No changes: Assuming there are no changes during the year, the mother’s premium tax credit would be approximately $1,128. Advance payments of the credit totaling $1,080 will be made to the insurer based on annual income of $62,400 (311% of the federal poverty line) and an approximate benchmark insurance premium of $7,056. She will receive the remaining $48 when claiming the credit on the Form 1040.

With Changes: However, if the family's income is reduced by $200 per month in June (so the monthly household income is $5,000 per month for June through December), the premium tax credit allowed is now $1,260. If the Marketplace isn't notified of the reduced income, the $1,080 in advance payments of the credit will still be paid to the insurer. Therefore, she will have an additional $180 of the premium tax credit available when claiming the credit on the Form 1040.

KEY TERMS

Applicable Percent

The percent of your income that you are considered able to afford for your and your family's health insurance.

Benchmark Plan

The benchmark plan is the second lowest cost silver plan available in your area that covers the members of your family (you, your spouse and your dependents) who are enrolled in Marketplace coverage and not eligible for other health insurance coverage such as employer-sponsored or government-sponsored coverage.

The premium tax credit is the lesser of:

  • The premiums for the plan in which you and/or your family members enroll,

or

  • The premium for your benchmark plan minus your contribution amount.

Contribution Amount

The contribution amount is the amount you are considered to be able to afford to pay for health insurance. It would be the amount you pay if you enroll in your benchmark plan.
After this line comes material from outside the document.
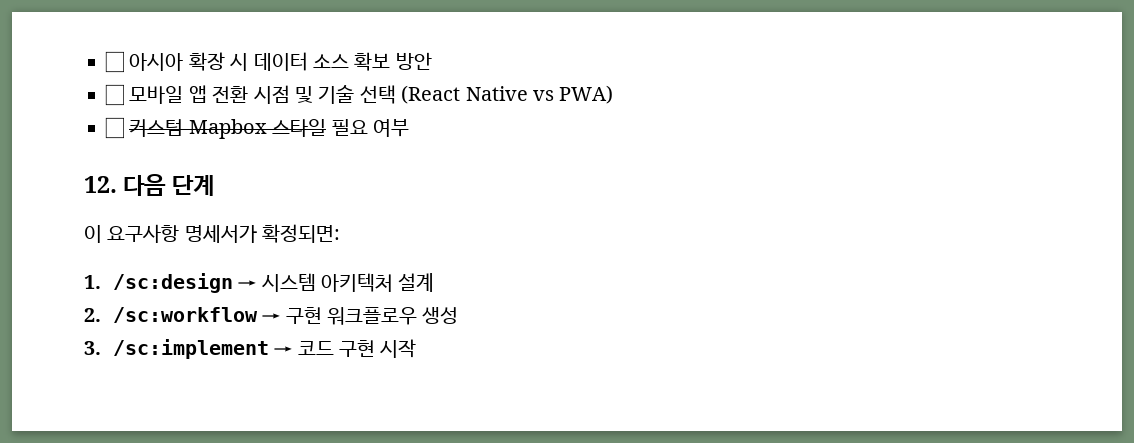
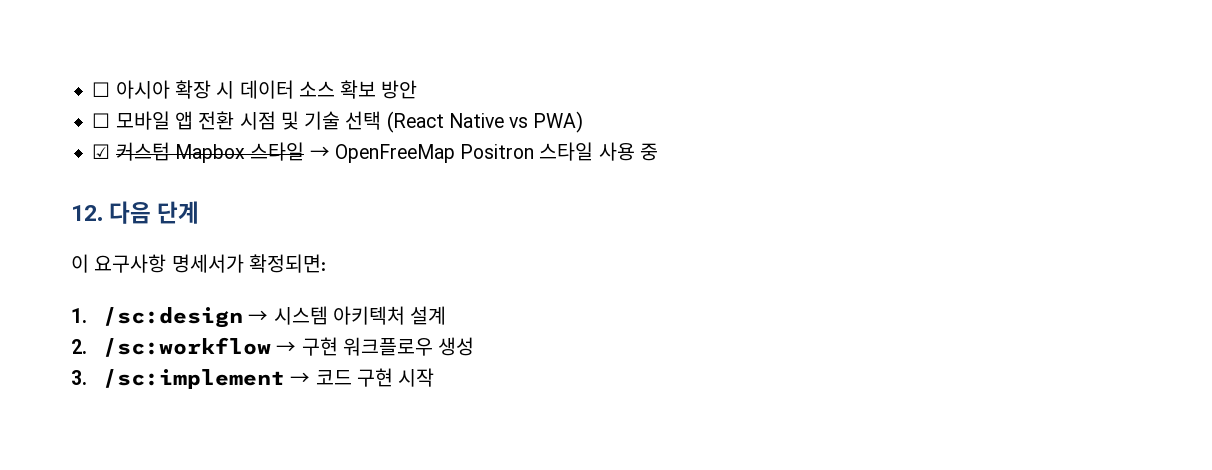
- ☐ 커스텀 Mapbox 스타일 필요 여부
+ ☑ 커스텀 Mapbox 스타일 → OpenFreeMap Positron 스타일 사용 중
Determined by multiplying your annual household income by your applicable percent.

Family

Generally you (if no one can claim you as a dependent), your spouse (if married and both spouses are on the same return), and anyone else that you are able to claim as a dependent.

Federal Poverty Line

The poverty guidelines published by the Department of Health & Human Services.

Health Insurance Marketplace

One of the state or the federal exchanges where you can shop for and purchase health insurance.

Health Insurance Premium

This is the total cost of the plan you choose on the Exchange before the premium tax credit is applied.

Household Income

Household income is your modified adjusted gross income (MAGI) and the MAGI of your spouse if you file a joint return, plus the MAGI of your dependents who are required to file a federal tax return.

Modified adjusted gross income is the adjusted gross income as reported on Form 1040 plus any:

  • Foreign earned income exclusion,
  • Nontaxable Social Security benefits (including tier 1 railroad retirement benefits), and
  • Tax-exempt interest.

It does not include Supplemental Security Income (SSI).

Silver Plan

Marketplace insurance plans are categorized by metal levels: bronze, silver, gold, and platinum. The metal level is based on how much the insurer pays for services covered under the plan.

A silver plan is a health insurance plan where the insurer pays on average 70% of the cost of covered services.

The premium tax credit is limited by comparing the cost of your coverage to that of the second lowest cost silver plan that covers you and your family.

If you are enrolled in more expensive coverage, you will pay the additional amount. However, if you are enrolled in coverage that costs less, your share of the premium will also be less.